DETAILED ACTION
Status of Claims
This action is in reply to the amendment filed on 01/14/2026.
Claims 1, 4 and 8-9 have been amended.
Claims 1-6 and 8-9 are currently pending and have been examined.
Notice of Pre-AIA or AIA Status
The present application, filed on or after March 16, 2013, is being examined under the first inventor to file provisions of the AIA .
Claim Rejections - 35 USC § 103
The following is a quotation of 35 U.S.C. 103 which forms the basis for all obviousness rejections set forth in this Office action:
A patent for a claimed invention may not be obtained, notwithstanding that the claimed invention is not identically disclosed as set forth in section 102, if the differences between the claimed invention and the prior art are such that the claimed invention as a whole would have been obvious before the effective filing date of the claimed invention to a person having ordinary skill in the art to which the claimed invention pertains.

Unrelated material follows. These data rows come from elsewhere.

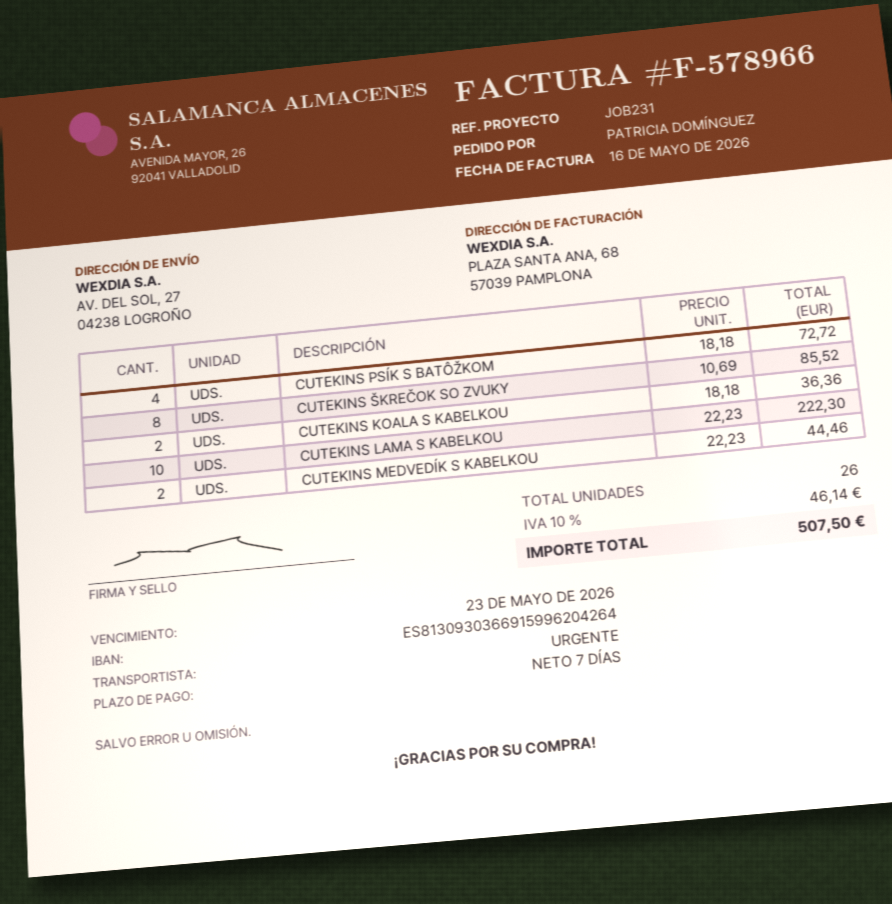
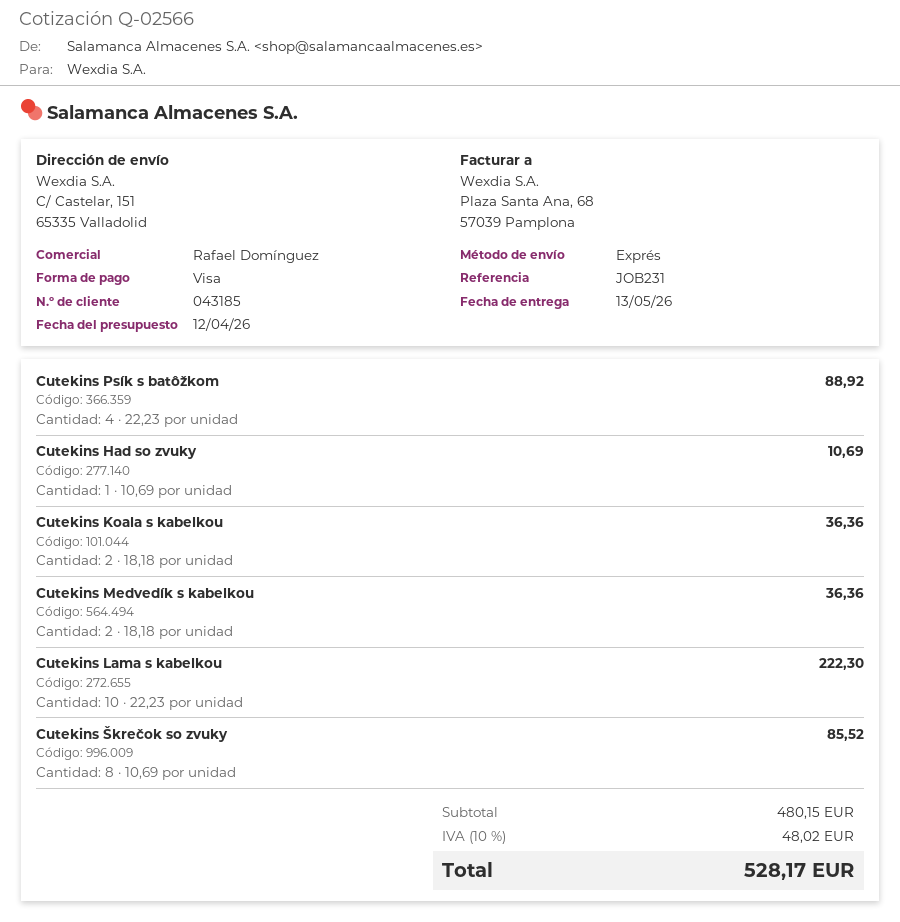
ship to: AV. DEL SOL, 27, 04238 LOGROÑO -> C/ Castelar, 151, 65335 Valladolid
CUTEKINS PSÍK S BATÔŽKOM: 4 x 18.18 = 72.72 -> 4 x 22.23 = 88.92
CUTEKINS MEDVEDÍK S KABELKOU: 2 x 22.23 = 44.46 -> 2 x 18.18 = 36.36
Cutekins Had so zvuky: none -> 1 x 10.69 = 10.69
tax: 10% = 46.14 -> 10% = 48.02
total: 507.50 -> 528.17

Patentability shall not be negated by the manner in which the invention was made.
The factual inquiries for establishing a background for determining obviousness under 35 U.S.C. 103 are summarized as follows:
1. Determining the scope and contents of the prior art.
2. Ascertaining the differences between the prior art and the claims at issue.
3. Resolving the level of ordinary skill in the pertinent art.
4. Considering objective evidence present in the application indicating obviousness or nonobviousness.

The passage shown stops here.